Tus destinatarios utilizarán diferentes medios para leer tu informe, debes asegurarte de que lo pueden hacer cómodamente ajustando la memoria a las diferentes piezas creativas ad hoc a cada formato.

Que no sea porque se lee mal desde el móvil que te dejan de leer.

Redáctala con mimo

La redacción es otro de los momentos imprescindibles en el proceso de creación de las memorias de sostenibilidad. Utilizar un lenguaje accesible, a la vez que riguroso y bien engarzado, te ayudará de manera crucial para que tu audiencia pase más allá de la primera página.

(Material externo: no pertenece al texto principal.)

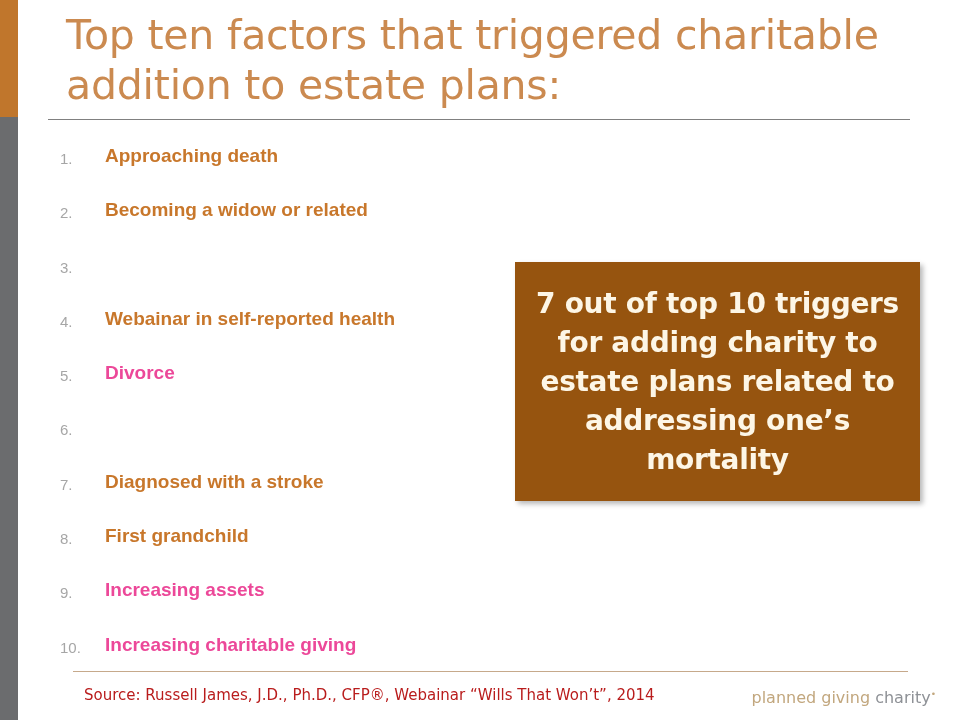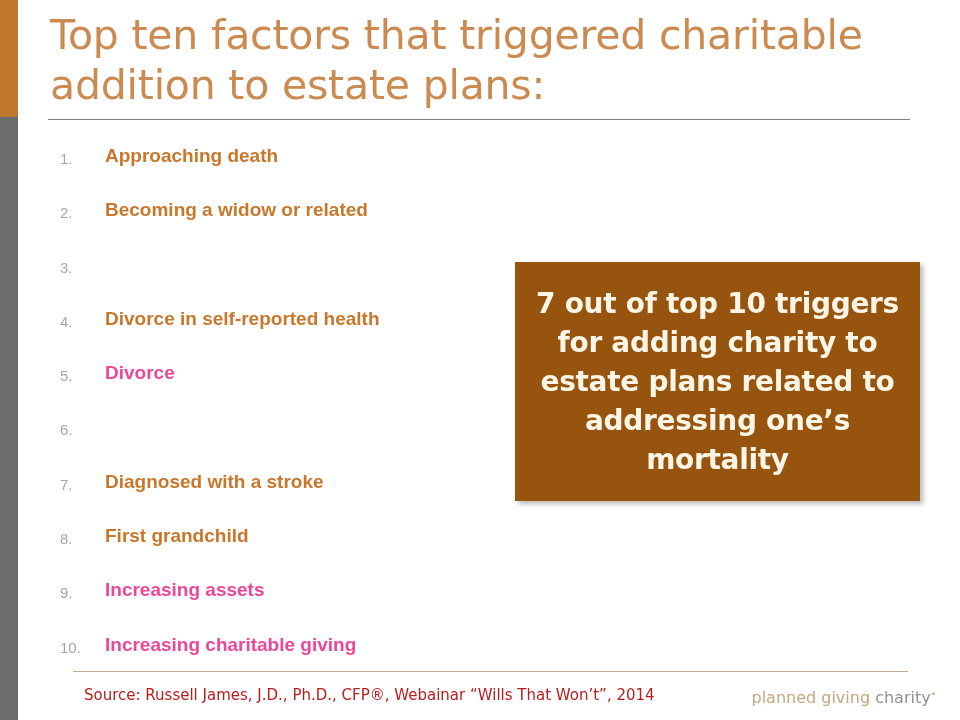--- a/index.html
+++ b/index.html
@@ -42,7 +42,7 @@
   
   .title {
     position: absolute;
-    left: 50px;
+    left: 66px;
     top: 10px;
     width: 860px;
     font-size: 41px;

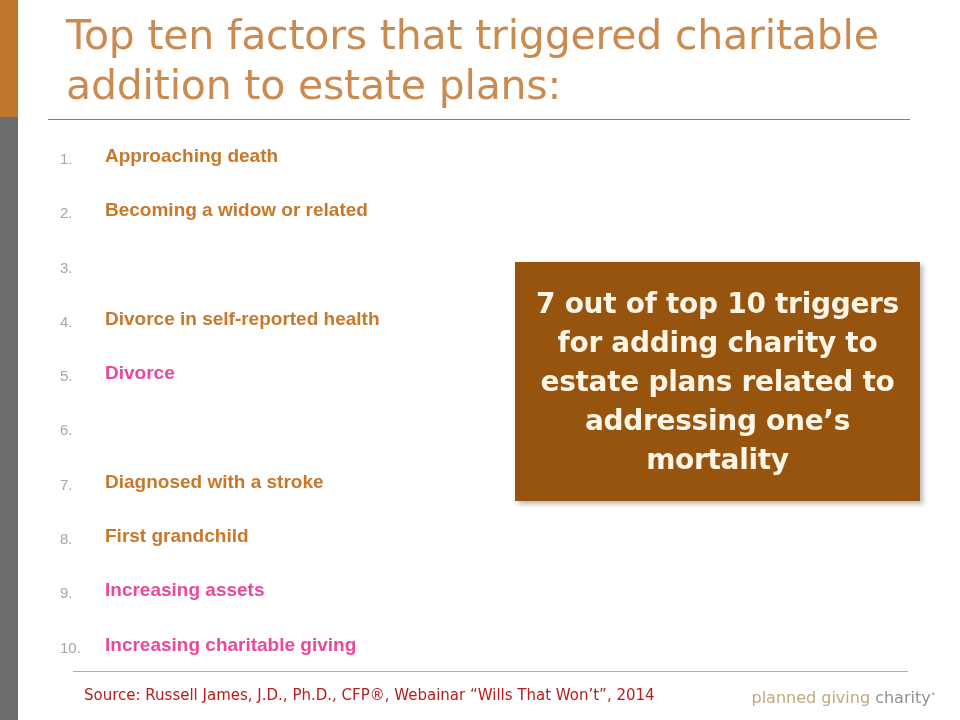--- a/index.html
+++ b/index.html
@@ -190,7 +190,7 @@
       </div>
       <div class="factor-item hl">
         <div class="factor-num">4.</div>
-        <div class="factor-label">Divorce in self-reported health</div>
+        <div class="factor-label">Webainar in self-reported health</div>
       </div>
       <div class="factor-item plain">
         <div class="factor-num">5.</div>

Y pueda empaparse de los datos, reflejo de lo importante, del impacto de las acciones de la compañía en la sociedad.

Invierte en difusión

Una vez elaborado, tu informe de sostenibilidad es una excelente carta de presentación para determinados públicos, además de un documento de interés para muchos otros. Tienes que identificarlos y saber hacérselo llegar, para que sepan de todos los esfuerzos que tu marca hace como parte de la sociedad en la que se inserta.

No escatimes en medios, siéntete orgulloso. Tienes un informe elaborado con rigor y transparencia, además, accesible y entretenido, sácale todo el partido que puedas, está para eso.